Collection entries
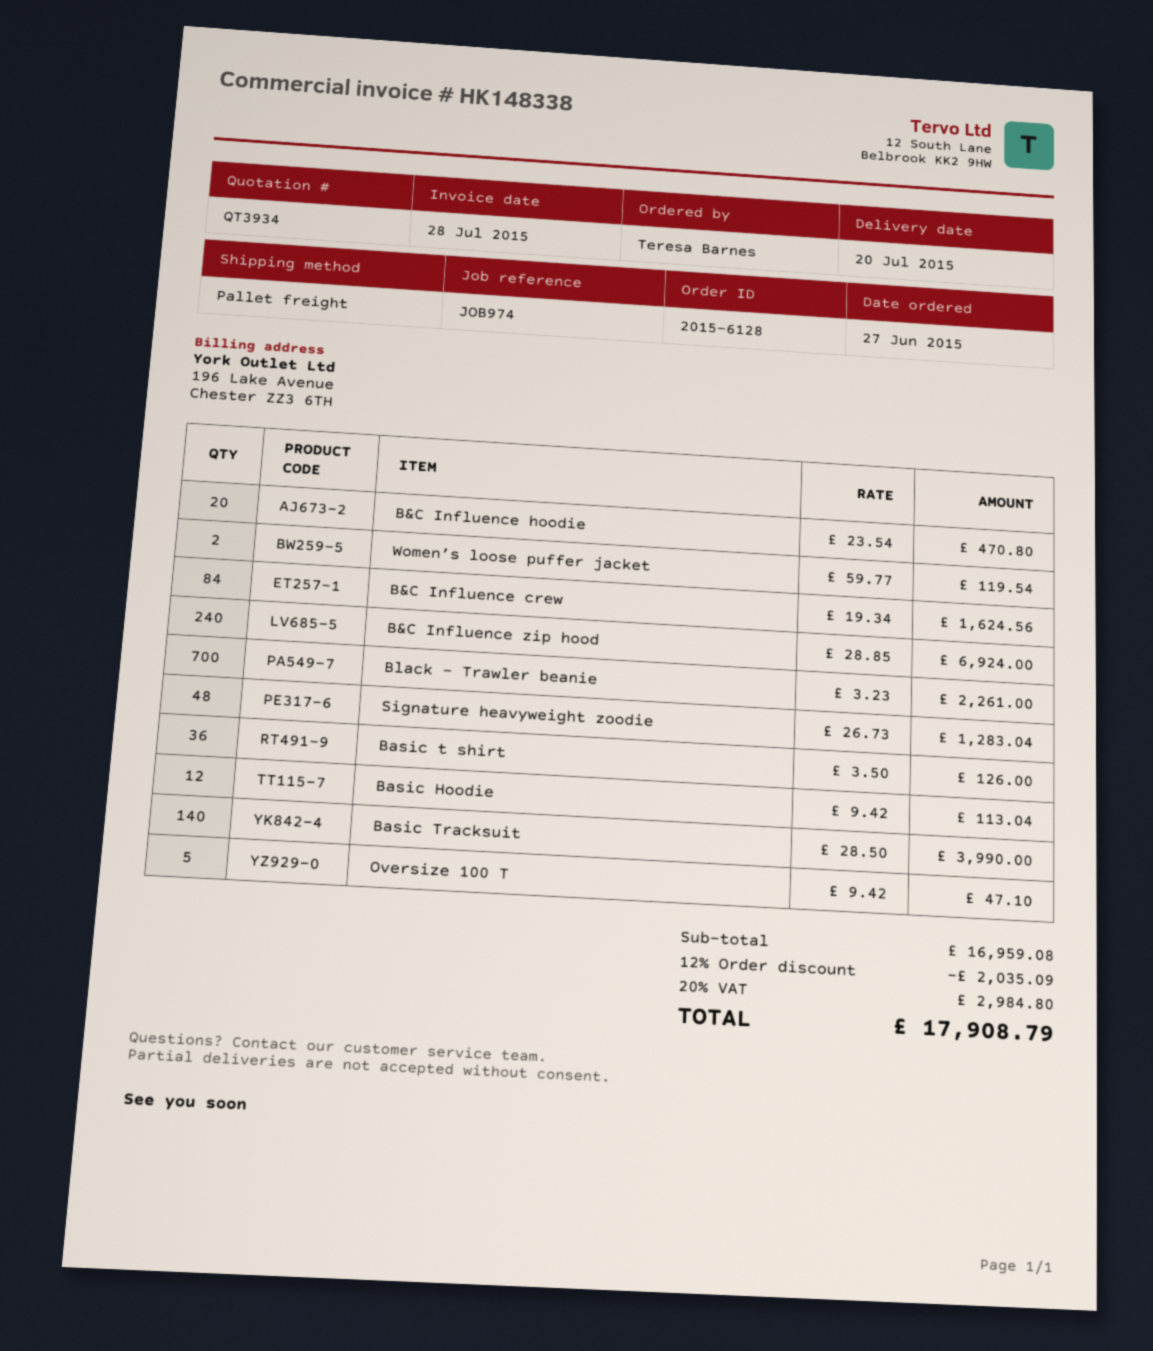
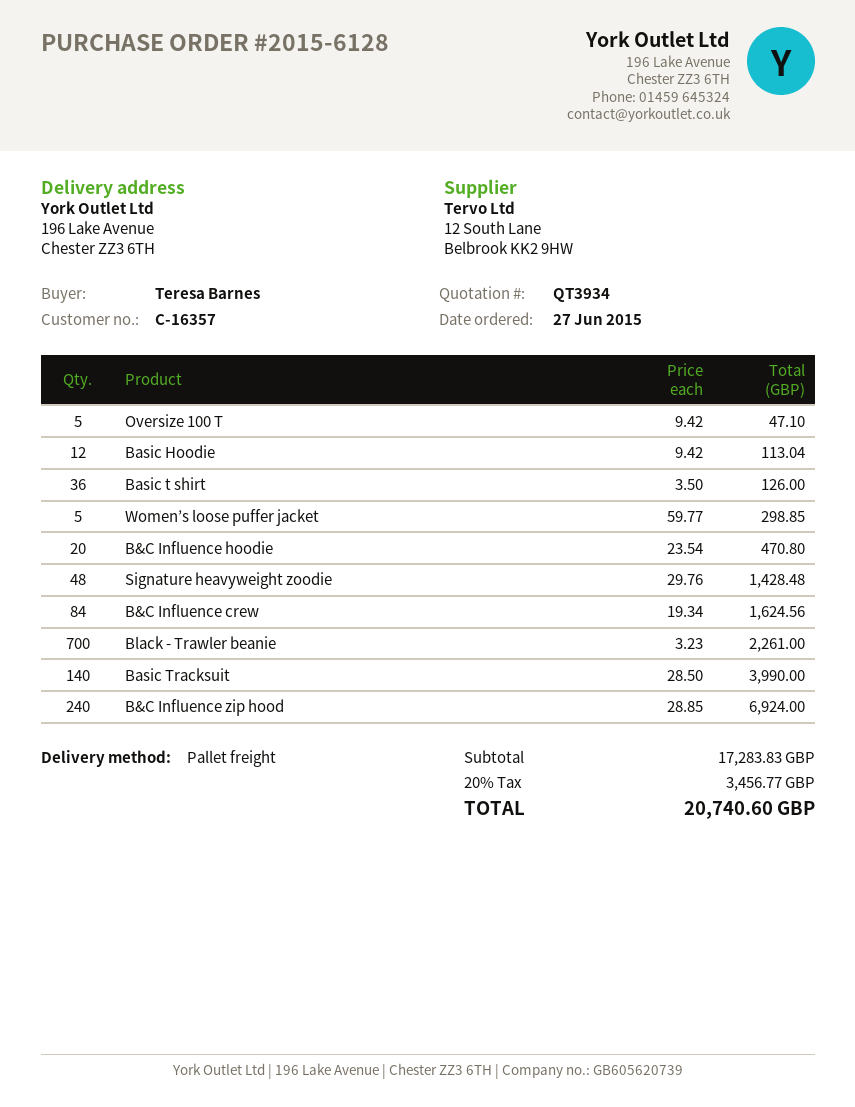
Women’s loose puffer jacket: 2 x 59.77 = 119.54 -> 5 x 59.77 = 298.85
Signature heavyweight zoodie: 48 x 26.73 = 1283.04 -> 48 x 29.76 = 1428.48
subtotal: 16959.08 -> 17283.83
discount: 12% = 2035.09 -> none
tax: 20% = 2984.80 -> 20% = 3456.77
total: 17908.79 -> 20740.60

Activity - Each line, beginning at the one that contains "subtotal: 16959.08 -> 17283.83" and continuing through the end of the records, must be written out exactly, first and last included.

Written solution -
subtotal: 16959.08 -> 17283.83
discount: 12% = 2035.09 -> none
tax: 20% = 2984.80 -> 20% = 3456.77
total: 17908.79 -> 20740.60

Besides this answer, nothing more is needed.